• Problem
Leave out the pictures and restate the rest of the data exactly.

Source data:
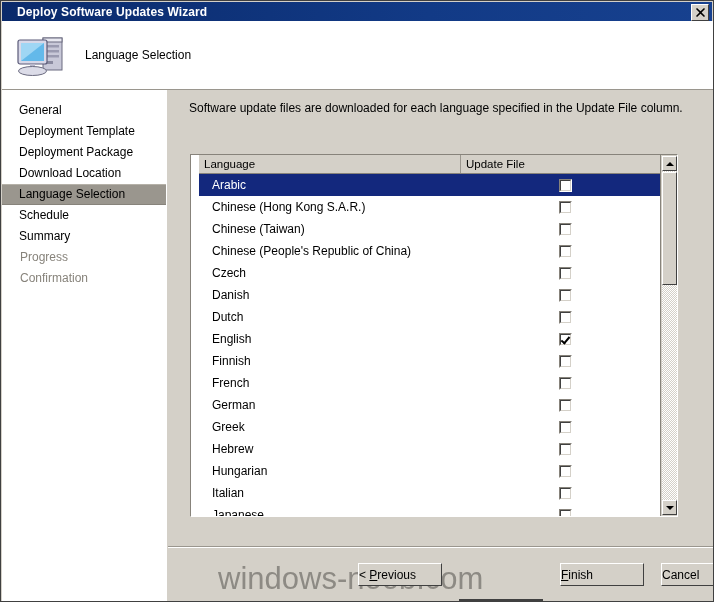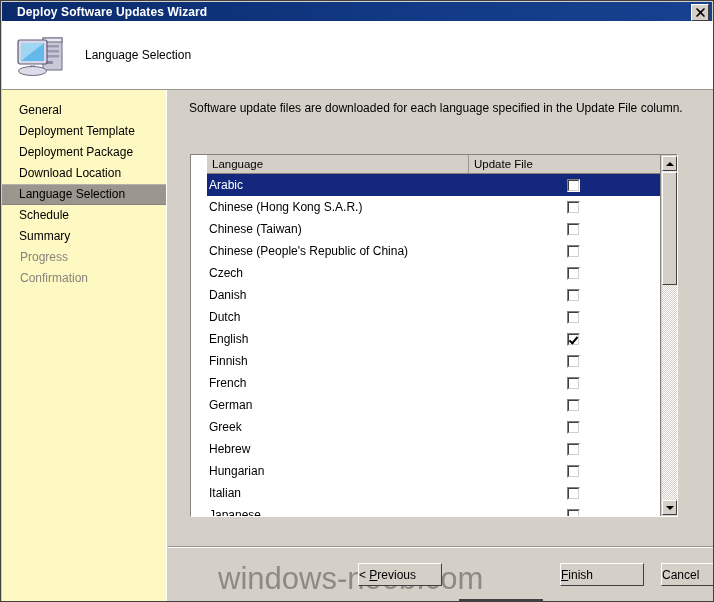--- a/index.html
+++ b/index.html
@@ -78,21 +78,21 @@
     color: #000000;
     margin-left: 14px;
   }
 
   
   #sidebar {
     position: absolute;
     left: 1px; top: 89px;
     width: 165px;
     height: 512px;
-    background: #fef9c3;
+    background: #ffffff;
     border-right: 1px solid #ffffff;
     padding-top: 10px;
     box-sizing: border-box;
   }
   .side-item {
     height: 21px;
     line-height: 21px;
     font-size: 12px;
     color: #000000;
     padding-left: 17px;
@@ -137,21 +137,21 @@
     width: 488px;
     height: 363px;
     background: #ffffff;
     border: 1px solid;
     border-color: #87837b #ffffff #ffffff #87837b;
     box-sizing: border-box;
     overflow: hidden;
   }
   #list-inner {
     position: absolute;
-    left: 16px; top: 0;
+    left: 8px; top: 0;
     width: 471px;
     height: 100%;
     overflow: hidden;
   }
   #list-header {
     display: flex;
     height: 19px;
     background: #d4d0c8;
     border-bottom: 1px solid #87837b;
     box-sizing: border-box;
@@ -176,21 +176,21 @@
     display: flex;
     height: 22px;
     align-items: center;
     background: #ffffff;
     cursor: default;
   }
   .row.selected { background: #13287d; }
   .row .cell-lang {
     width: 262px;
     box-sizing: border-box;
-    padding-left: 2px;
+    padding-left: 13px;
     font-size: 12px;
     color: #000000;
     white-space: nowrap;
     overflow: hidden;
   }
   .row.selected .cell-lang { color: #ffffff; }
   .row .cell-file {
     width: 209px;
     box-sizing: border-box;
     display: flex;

• Answer box
--- a/index.html
+++ b/index.html
@@ -78,21 +78,21 @@
     color: #000000;
     margin-left: 14px;
   }
 
   
   #sidebar {
     position: absolute;
     left: 1px; top: 89px;
     width: 165px;
     height: 512px;
-    background: #fef9c3;
+    background: #ffffff;
     border-right: 1px solid #ffffff;
     padding-top: 10px;
     box-sizing: border-box;
   }
   .side-item {
     height: 21px;
     line-height: 21px;
     font-size: 12px;
     color: #000000;
     padding-left: 17px;
@@ -137,21 +137,21 @@
     width: 488px;
     height: 363px;
     background: #ffffff;
     border: 1px solid;
     border-color: #87837b #ffffff #ffffff #87837b;
     box-sizing: border-box;
     overflow: hidden;
   }
   #list-inner {
     position: absolute;
-    left: 16px; top: 0;
+    left: 8px; top: 0;
     width: 471px;
     height: 100%;
     overflow: hidden;
   }
   #list-header {
     display: flex;
     height: 19px;
     background: #d4d0c8;
     border-bottom: 1px solid #87837b;
     box-sizing: border-box;
@@ -176,21 +176,21 @@
     display: flex;
     height: 22px;
     align-items: center;
     background: #ffffff;
     cursor: default;
   }
   .row.selected { background: #13287d; }
   .row .cell-lang {
     width: 262px;
     box-sizing: border-box;
-    padding-left: 2px;
+    padding-left: 13px;
     font-size: 12px;
     color: #000000;
     white-space: nowrap;
     overflow: hidden;
   }
   .row.selected .cell-lang { color: #ffffff; }
   .row .cell-file {
     width: 209px;
     box-sizing: border-box;
     display: flex;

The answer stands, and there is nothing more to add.